You deserve to be paid fairly for your work, including overtime hours.
The federal Fair Labor Standards Act requires that employees, unless specifically exempted—such as managers, certain sales employees and professionals—must be paid overtime if they work more than 40 hours in a week. The overtime rate must be one-and-one-half times your normal rate of pay. The FLSA also prohibits the overtime requirement from being waived, even by agreement of the employer and employee. Or more simply put, it is illegal for your boss to force or intimidate you into giving up your overtime pay, although a recent Supreme Court decision limited this condition for government employees.

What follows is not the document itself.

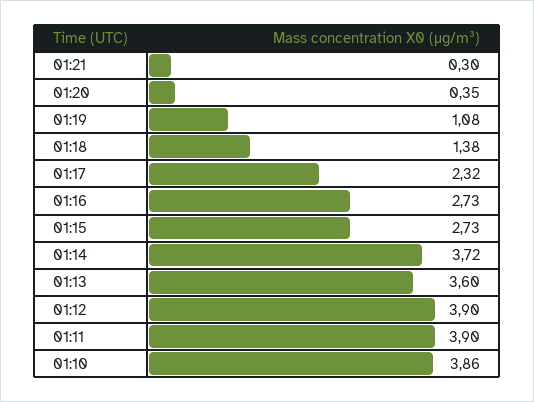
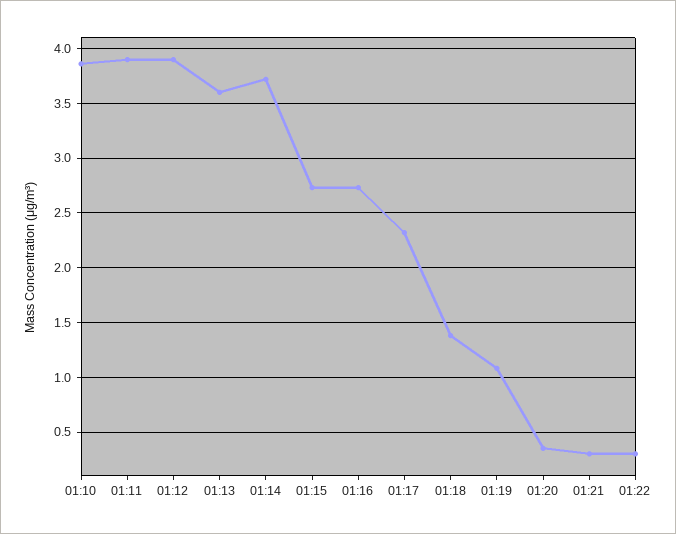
01:22: none -> 0.3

The law does not set any limits on the number of hours workers older than 16 years can work during a week.
The overtime law is enforced by the Wage and Hour Division of the U.S. Department of Labor. Your employer can be criminally charged for violating the overtime provisions of the FLSA, and it also is illegal for your employer to fire or discriminate against you for filing a complaint about an FLSA overtime violation.
There is a two-year statute of limitations on recovering back pay, unless the FLSA violation was deliberate and willful, in which case the statute of limitations is three years.
If you think you have been denied overtime pay, you can file a complaint with the nearest office of the Wage and Hour Division of the U.S. Department of Labor. The complaint may be filed in person, by letter or by telephone, but it also must be made in writing. For information about various wage-and-hour and other workplace problems, visit the Interstate Labor Standards Association website.